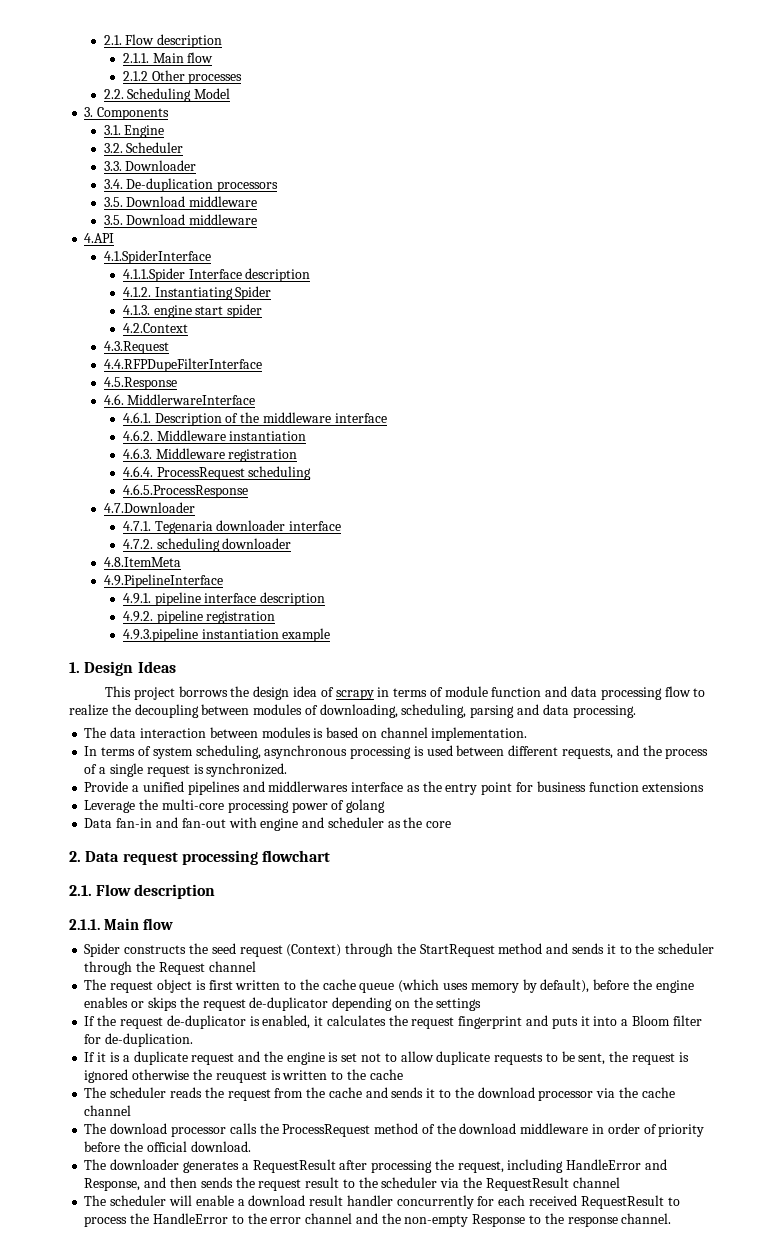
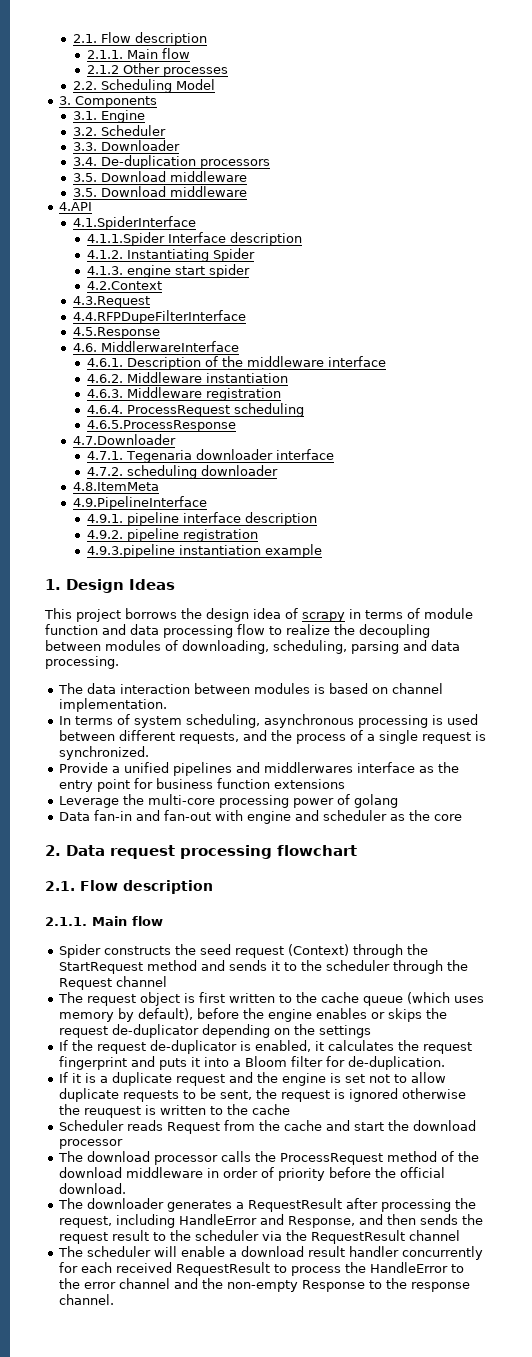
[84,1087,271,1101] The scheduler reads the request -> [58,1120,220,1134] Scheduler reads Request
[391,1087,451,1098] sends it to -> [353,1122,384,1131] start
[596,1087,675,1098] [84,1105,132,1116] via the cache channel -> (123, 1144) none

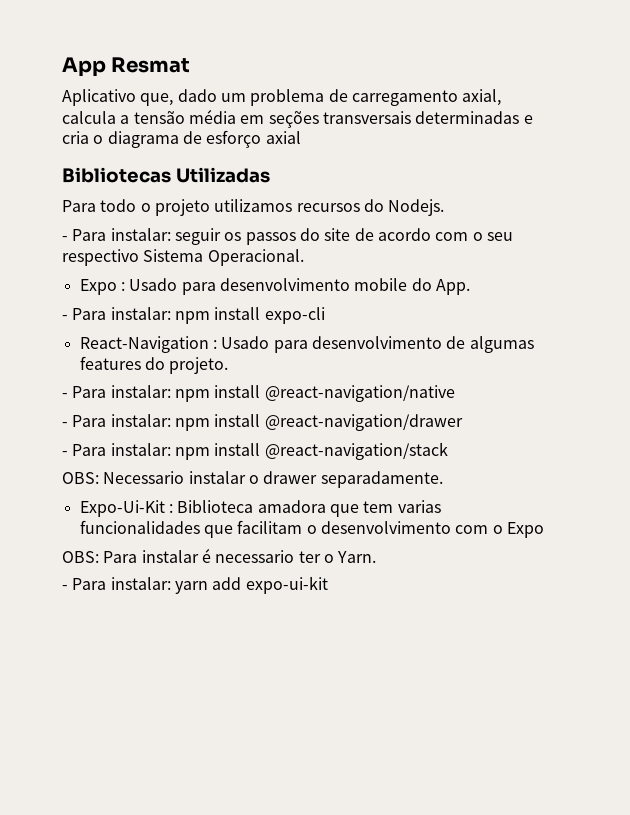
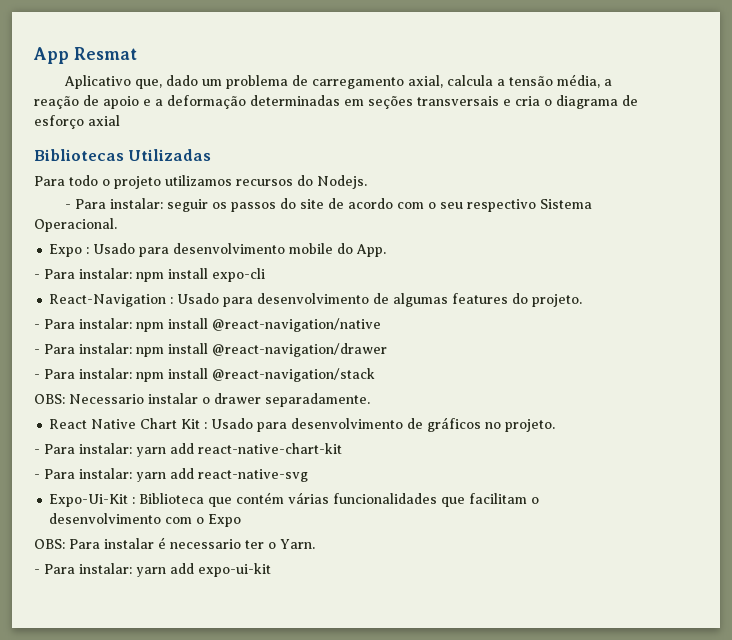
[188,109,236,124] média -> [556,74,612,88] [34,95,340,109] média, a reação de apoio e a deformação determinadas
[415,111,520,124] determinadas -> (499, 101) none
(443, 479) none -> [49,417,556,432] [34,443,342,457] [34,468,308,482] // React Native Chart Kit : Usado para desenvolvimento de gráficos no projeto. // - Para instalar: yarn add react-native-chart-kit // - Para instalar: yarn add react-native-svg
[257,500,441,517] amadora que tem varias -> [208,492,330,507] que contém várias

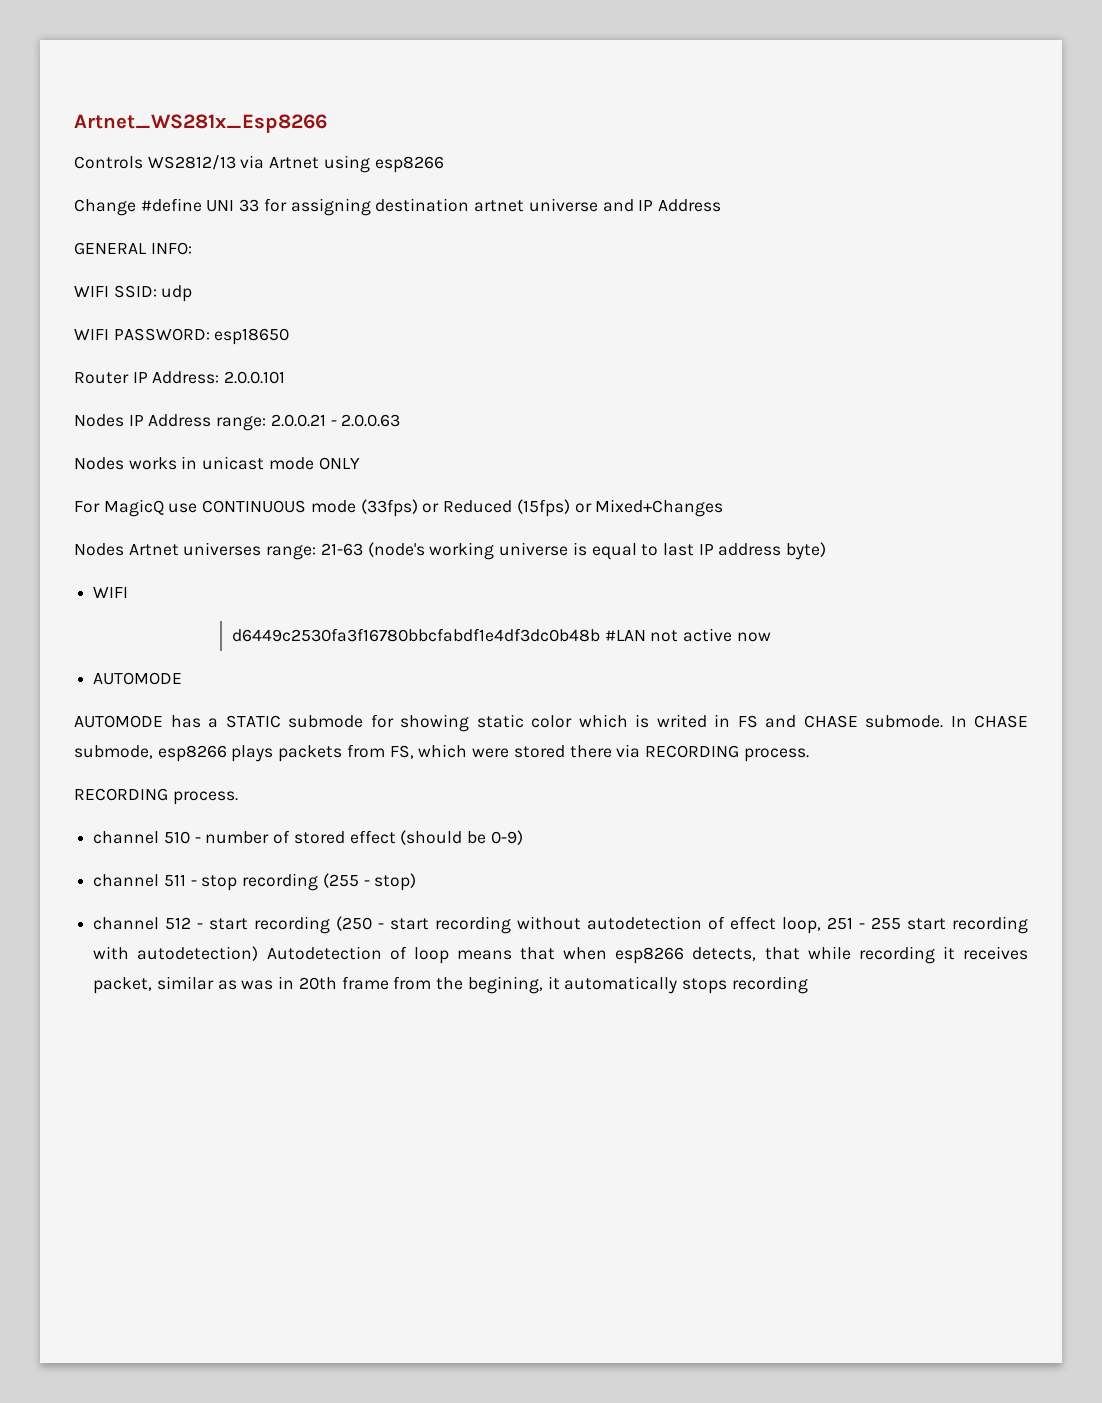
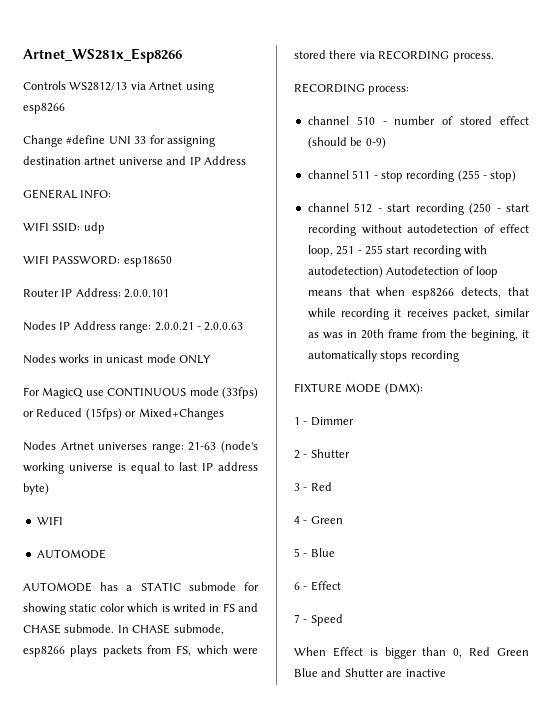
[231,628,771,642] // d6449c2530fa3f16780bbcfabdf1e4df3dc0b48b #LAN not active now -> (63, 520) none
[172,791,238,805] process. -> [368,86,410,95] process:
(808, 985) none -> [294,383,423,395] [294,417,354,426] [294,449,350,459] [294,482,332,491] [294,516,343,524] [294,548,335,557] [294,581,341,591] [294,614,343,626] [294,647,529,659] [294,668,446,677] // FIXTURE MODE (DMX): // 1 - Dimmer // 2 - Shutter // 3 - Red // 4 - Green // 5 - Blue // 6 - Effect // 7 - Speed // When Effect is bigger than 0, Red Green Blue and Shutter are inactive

* [WHAT YOU HAVE TO DO]:
Your answer must be the lines from the one containing "[188,109,236,124] média ->" through the last line of the listing above, restated word for word, with no pictures.

* [RESULT OF THIS TASK]:
[188,109,236,124] média -> [556,74,612,88] [34,95,340,109] média, a reação de apoio e a deformação determinadas
[415,111,520,124] determinadas -> (499, 101) none
(443, 479) none -> [49,417,556,432] [34,443,342,457] [34,468,308,482] // React Native Chart Kit : Usado para desenvolvimento de gráficos no projeto. // - Para instalar: yarn add react-native-chart-kit // - Para instalar: yarn add react-native-svg
[257,500,441,517] amadora que tem varias -> [208,492,330,507] que contém várias

[231,628,771,642] // d6449c2530fa3f16780bbcfabdf1e4df3dc0b48b #LAN not active now -> (63, 520) none
[172,791,238,805] process. -> [368,86,410,95] process:
(808, 985) none -> [294,383,423,395] [294,417,354,426] [294,449,350,459] [294,482,332,491] [294,516,343,524] [294,548,335,557] [294,581,341,591] [294,614,343,626] [294,647,529,659] [294,668,446,677] // FIXTURE MODE (DMX): // 1 - Dimmer // 2 - Shutter // 3 - Red // 4 - Green // 5 - Blue // 6 - Effect // 7 - Speed // When Effect is bigger than 0, Red Green Blue and Shutter are inactive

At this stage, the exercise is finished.